14 enero 2009

El seguimiento del niño, básico en la adopción internacional


El pediatra de atención primaria tiene un papel clave a lo largo de todo el proceso de adopción internacional. No sólo debe aconsejar a los padres antes de tomar su decisión de acoger a un niño, sino que debe realizar el seguimiento de la salud física y psíquica del menor.

La labor del pediatra de atención primaria en la asistencia a los niños procedentes de la adopción internacional es esencial, debe comenzar antes de la acogida y continuar cuando el menor llega a España para realizar una evaluación y un seguimiento de su estado de salud. Para ayudar al pediatra en la valoración y comprensión de los pacientes, se presentó ayer la Guía Consensuada de Salud en Adopción Internacional CORA 2008, promovida por la Asociación CORA, (Coordinadora de Asociaciones en Defensa de la Adopción y el Acogimiento), y realizada por nueve pediatras y dos psicólogos, según afirma Alberto Núñez, coordinador de la guía. El manual se divide en: consulta de preadopción, valoración pediátrica inicial, y vacunación y seguimiento. Más información: www.coraenlared.org

En 2004 España fue el segundo país del mundo en tasa de adopciones, por detrás de Estados Unidos. Entre 1997 y 2007 se adoptaron 37.582 menores en el extranjero. China ha sido el país en el que más niños se han adoptado, seguido de Rusia y Etiopía, puntualiza Amparo Marzal, directora general de Familias e Infancias, del Ministerio de Educación, Deporte y Política Social.

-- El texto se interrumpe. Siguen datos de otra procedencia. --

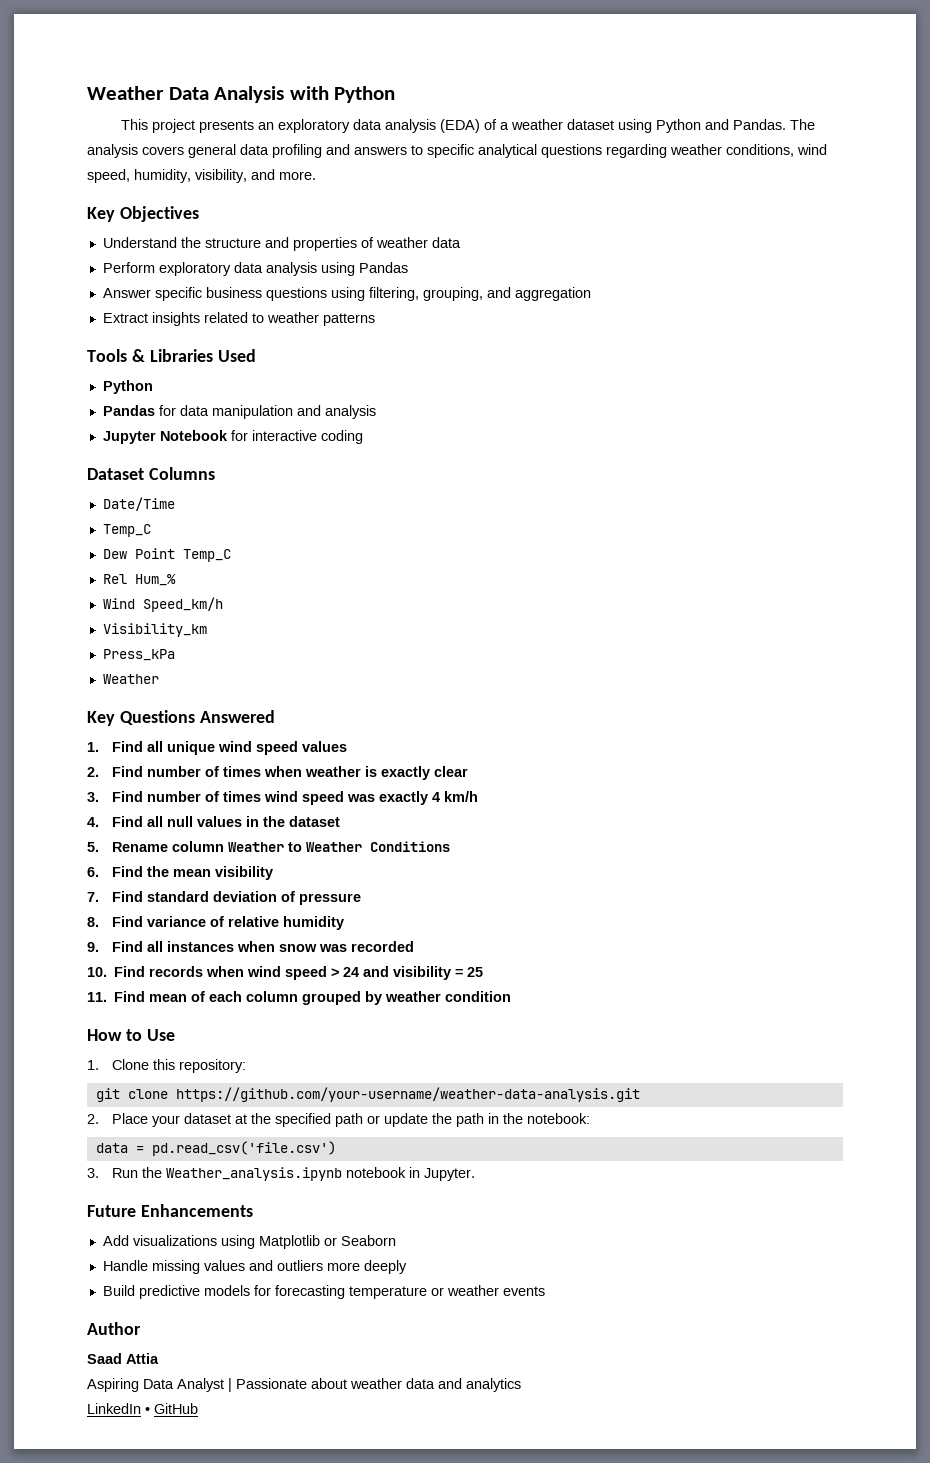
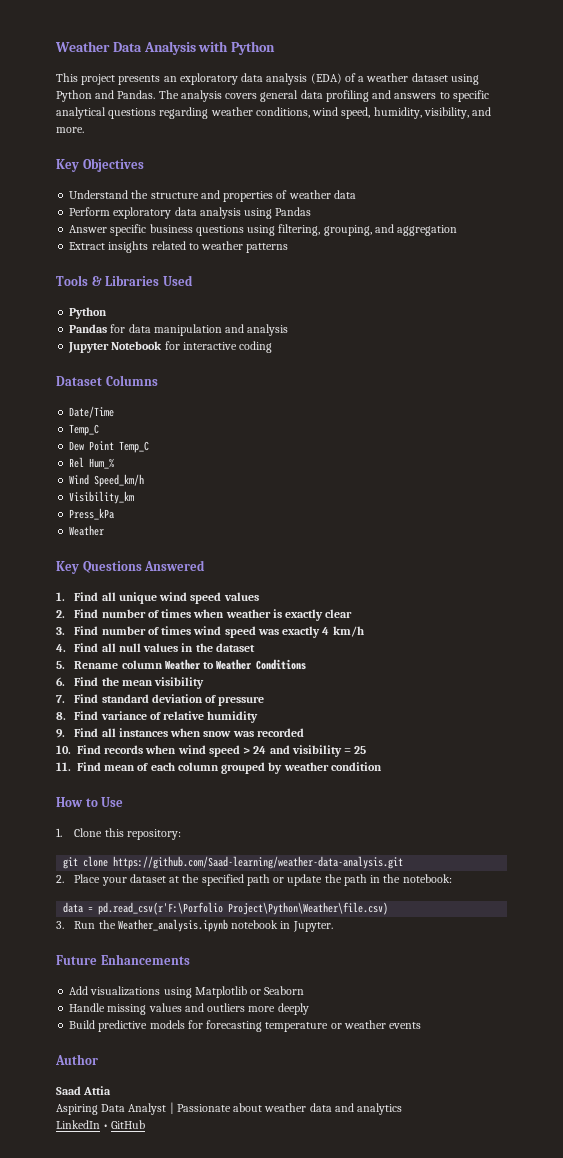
- git clone https://github.com/your-username/weather-data-analysis.git
+ git clone https://github.com/Saad-learning/weather-data-analysis.git
- data = pd.read_csv('file.csv')
+ data = pd.read_csv(r'F:\Porfolio Project\Python\Weather\file.csv)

Ante este gran número de acogidas, Juan Ruiz-Canela, presidente de la Asociación Española de Pediatría de Atención Primaria (Aepap), afirma que se ha de realizar una visita de preadopción en la que se explique a los padres cómo son los informes que van a recibir, que suelen estar incompletos y ser poco fiables, aunque bien es cierto, que esto depende del lugar de origen. Para Jesús García Pérez, miembro de la Sociedad Española de Pediatría Extrahospitalaria y Atención Primaria, hay que tranquilizar a los padres respecto a estos documentos, ya que muchos pueden ser muy exhaustivos y alarmarles si señalan patologías, y otros pueden ser muy escuetos.

Por ello, ambos recomiendan repetir las vacunaciones y las exploraciones cuando existan dudas. En estas consultas, según García, es necesario explicar a los padres la importancia de las medidas profilácticas que deben tomar antes de viajar al país de origen del niño.

El pediatra ha de hacer una valoración del estado de salud en las dos semanas posteriores a la llegada del niño, ya que cuenta con factores de riesgo sociosanitario, afirma Ruiz-Canela. Según la literatura, el 25 por ciento de las patologías más frecuentes son el retraso leve en el desarrollo de peso y talla, la anemia, problemas dermatológicos banales, alimenticios, y del sueño, debido a los lugares donde han vivido, la falta de estímulos afectivos, a la carencia de vacunas y a las infestaciones por parásitos. Sin embargo, la mayoría de estos trastornos son fácilmente solucionables.

"Se debe valorar si existe una infección aguda y realizar una evaluación somatométrica. De la primera visita el facultativo no puede sacar muchas conclusiones, ya que los adoptados pueden tener dificultades con el idioma, y estar bajo un shock producido por el cambio de su país a una nueva familia". Ahí radica la importancia de la labor del pediatra de primaria, que puede realizar el seguimiento, y valorar cómo se realiza el apego con la nueva familia.

Para García, no hay que olvidar el seguimiento de la salud psíquica del niño durante su desarrollo y el apoyo a los padres durante todo el periodo. "Además, no se debe envíar al niño rápidamente a la guardería o al colegio, porque pueden dentificarlo con otro orfanato" y entorpecer la adaptación.

Signos de alarma que hay que detectar
El pediatra de atención primaria debe estar atento a los signos de alarma que puedan presentar los niños para evaluarlos, tratar de resolverlos y derivarlos cuando sea necesario. Así, hay que atender a los siguientes síntomas:

Si muestra comportamientos que la familia no puede afrontar.

Si presenta conductas que ponen en peligro su salud -con autoagresiones, consumo de drogas...- o la de los demás.

Si se muestra triste, deprimido, aislado y se detecta un sufrimiento tras un tiempo razonable de convivencia.

Si el niño tiene problemas con la alimentación, para masticar y tragar alimentos sólidos, para aceptar nuevos alimentos...

En el caso de que se observe la aparición de trastornos para conciliar el sueño, pesadillas, insomnio e hipersomnia...

Si el niño tiene dificultades escolares que en el colegio no saben abordar.

Si se producen alteraciones familiares: la familia manifiesta que afecta a la vida de sus otros hijos negativamente, siente vergüenza de cómo se comporta el niño, o siente al niño como a un extraño.